Agli inizi del 2002 la famosa casa Sony ha proposto sul mercato il nuovo supporto ottico, Blu-Ray Disc, come evoluzione del classico DVD (Digital Versatile Disc – Disco Versatile Digitale).
Curiosità…
Inizialmente questo supporto prendeva il nome di “Blue”, ma venne subito rimpiazzato dal termine “Blu”. Questo perché si ritenne che “Blue”era una parola di uso comune, con il quale non sarebbe stato possibile registrare il prodotto. Il “Blu-Ray” è così chiamato perché viene letto da un particolare laser a luce blu, che riesce a caricare il supporto sino ad un massimo di 54 Giga Byte. E’da notare che il primo prodotto ad utilizzare la tecnologia Blu-Ray è stata la nuova console Sony PS3®, dopo che il 12 agosto 2004 i produttori impegnati nel progetto decisero di approvare le nuove specifiche riguardanti il supporto. Perciò il 23 maggio 2006, negli Stati Uniti si tenne la presentazione ufficiale del nuovo disco ottico per il cinema ad alta definizione.
In campo tecnico, la capacità dei dischi…

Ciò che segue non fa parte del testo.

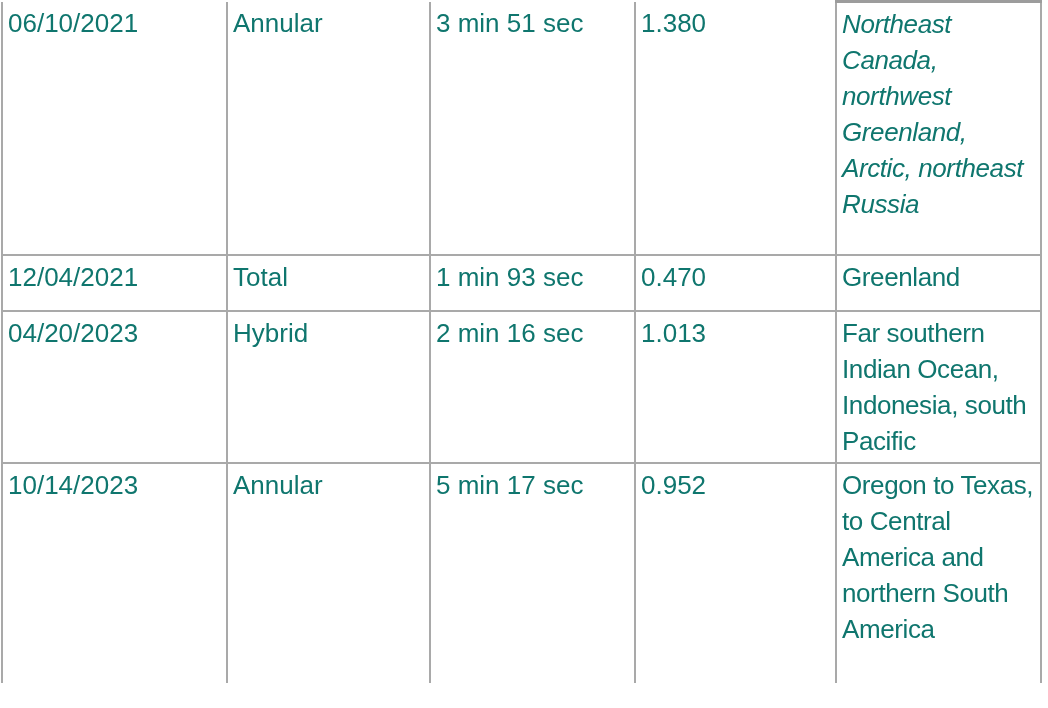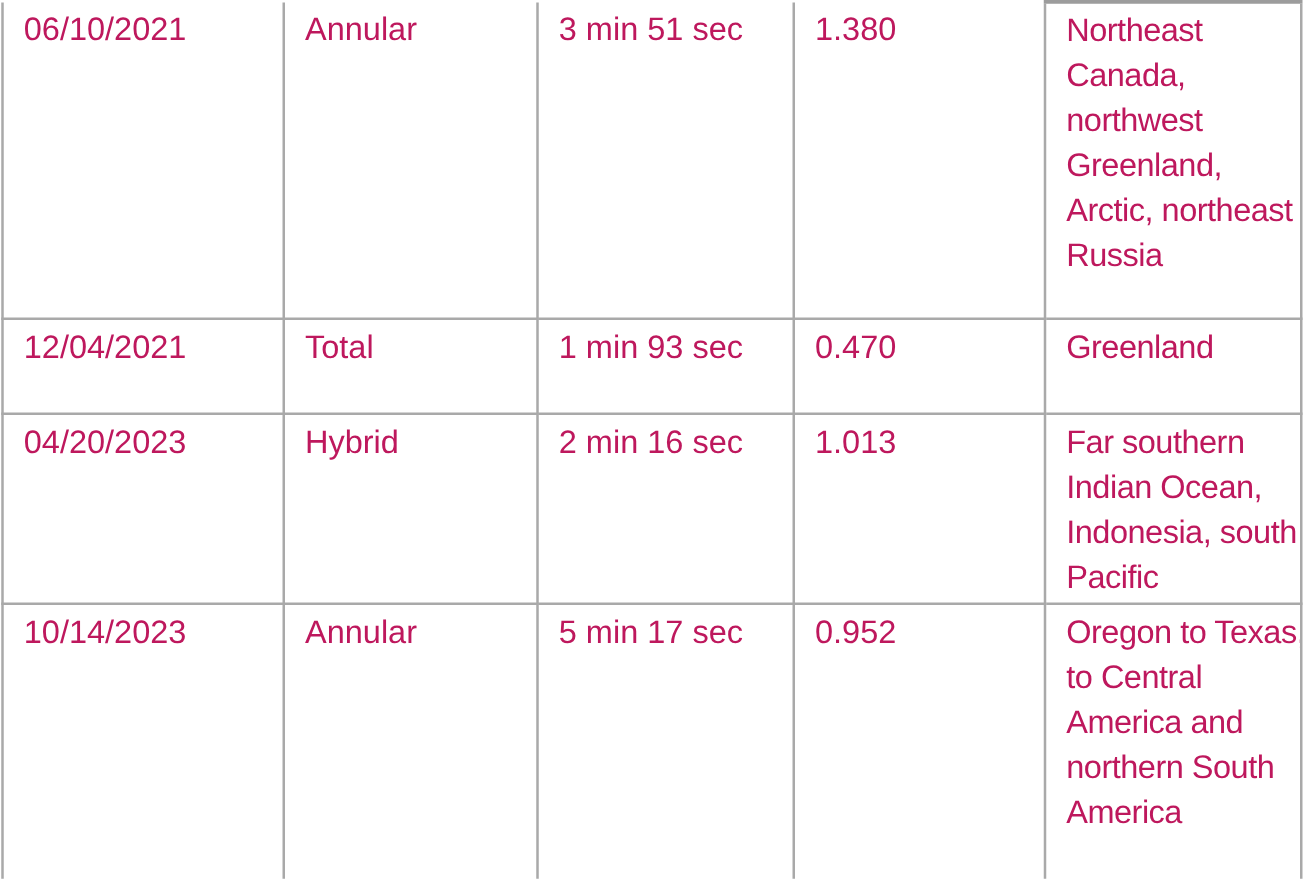--- a/index.html
+++ b/index.html
@@ -20,10 +20,10 @@
   td.cell {
     border: 2px solid #a9a9a9;
     vertical-align: top;
-    padding: 3px 2px 3px 16px;
+    padding: 3px 2px 3px 5px;
     font-size: 26px;
     line-height: 36px;
-    color: #be185d;
+    color: #0f766e;
     white-space: pre;
     overflow: hidden;
   }

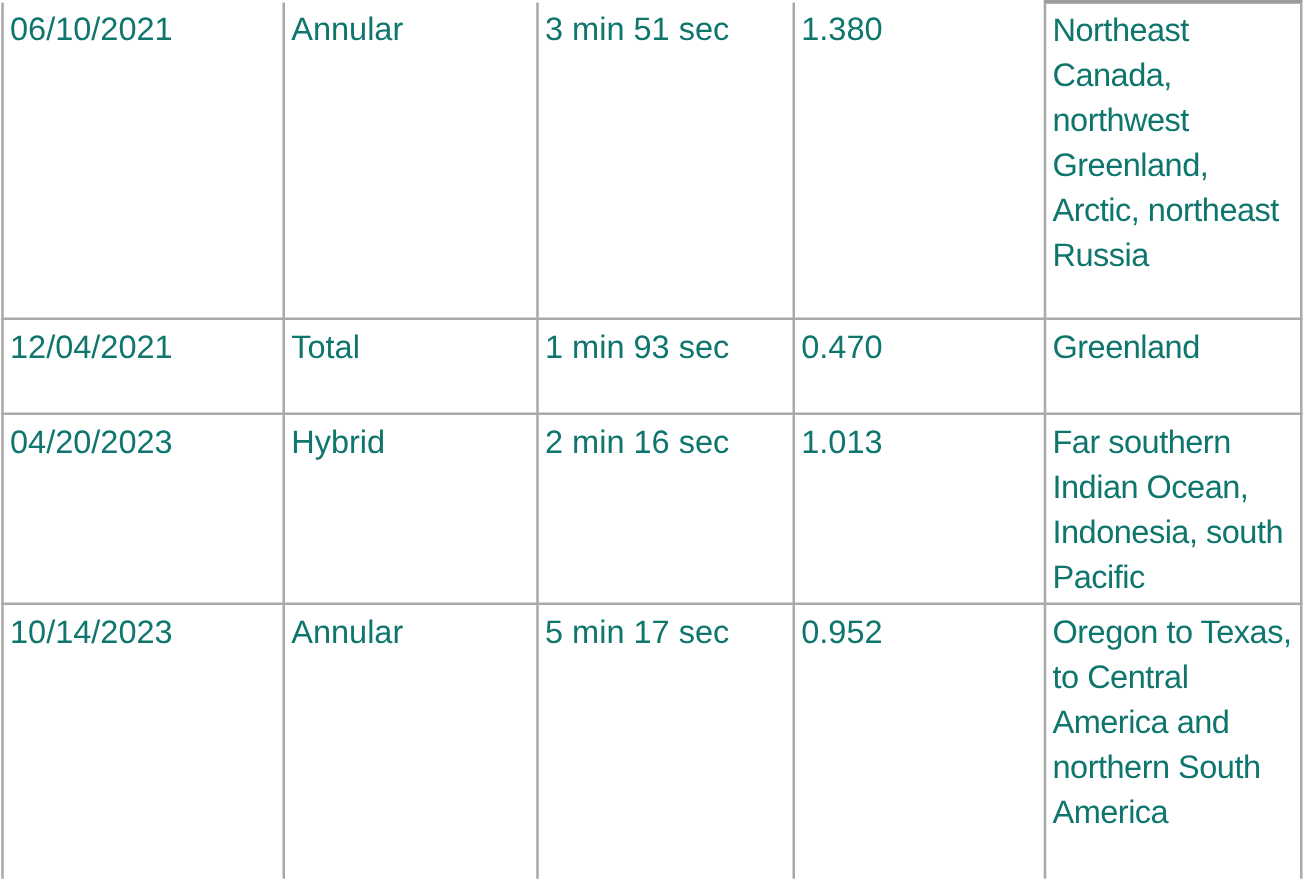--- a/index.html
+++ b/index.html
@@ -29,7 +29,7 @@
   }
   
   tr.row-1 td.cell { border-top: none; }
-  tr.row-1 td.col-visibility { border-top: 3px solid #9c9c9c; }
+  tr.row-1 td.col-visibility { border-top: 3px solid #9c9c9c; font-style: italic; }
   tr.row-4 td.cell { border-bottom: none; }
   td.col-visibility { letter-spacing: -0.4px; }
   tr.row-1 { height: 253px; }

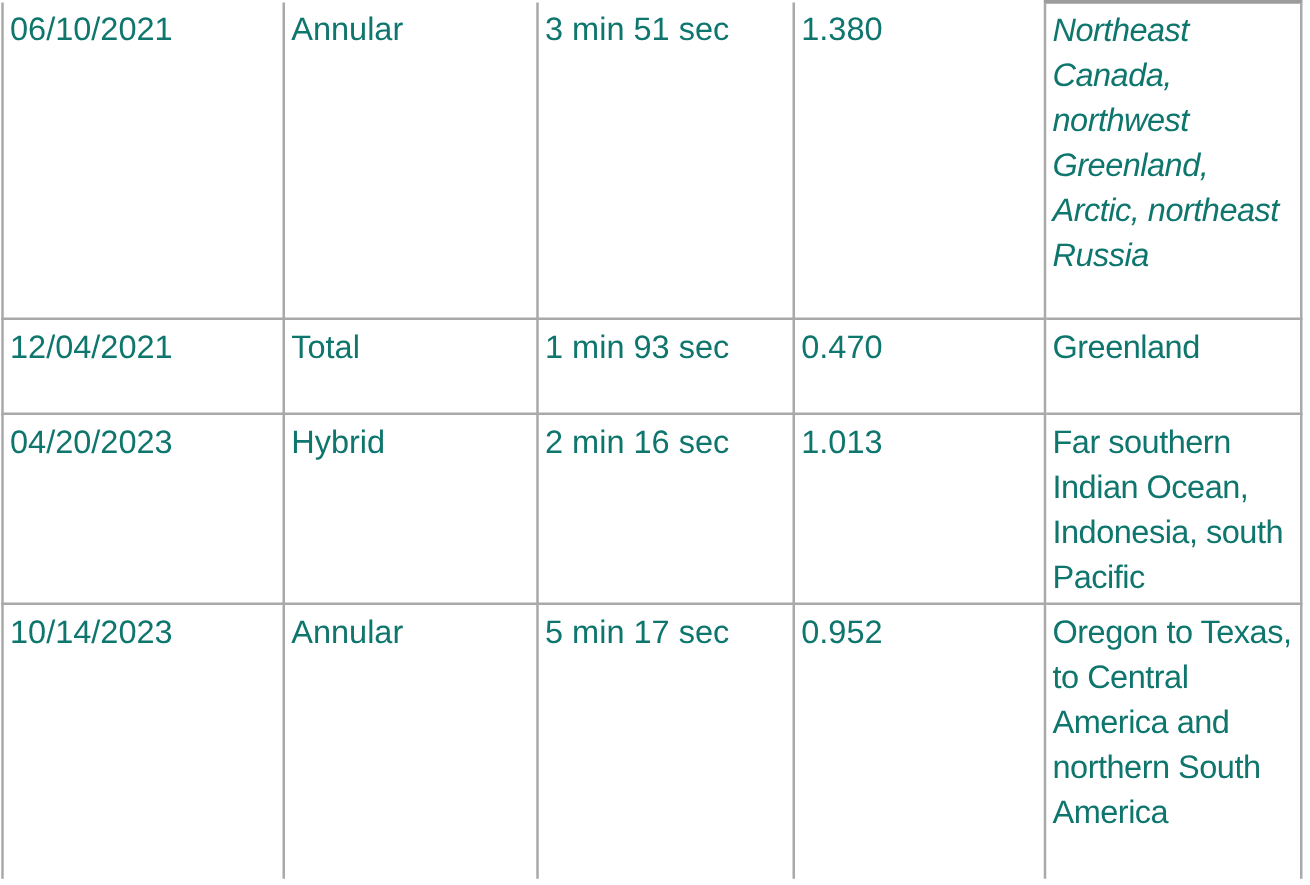--- a/index.html
+++ b/index.html
@@ -33,7 +33,7 @@
   tr.row-4 td.cell { border-bottom: none; }
   td.col-visibility { letter-spacing: -0.4px; }
   tr.row-1 { height: 253px; }
-  tr.row-2 { height: 76px; border-radius: 32px; }
+  tr.row-2 { height: 56px; border-radius: 32px; }
   tr.row-3 { height: 152px; }
   tr.row-4 { height: 220px; }
 </style>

Attualmente il supporto offre tre tipi di capacità: la versione da 23.3 GB, 25 GB e 27 GB. Mentre sul mercato erano già in commercio i dischi Blu-Ray da 25GB, la Sony era già impegnata nella produzione del medesimo supporto che potesse contenere però fino a 200GB di dati. Questa capacità venne poi raggiunta il 26 maggio 2005, quando la Blu-ray Disc Association dichiarò che i costi di produzione per il BD-Rom (Blu-Ray), erano simili a quelli sopportati per l’HD-DVD.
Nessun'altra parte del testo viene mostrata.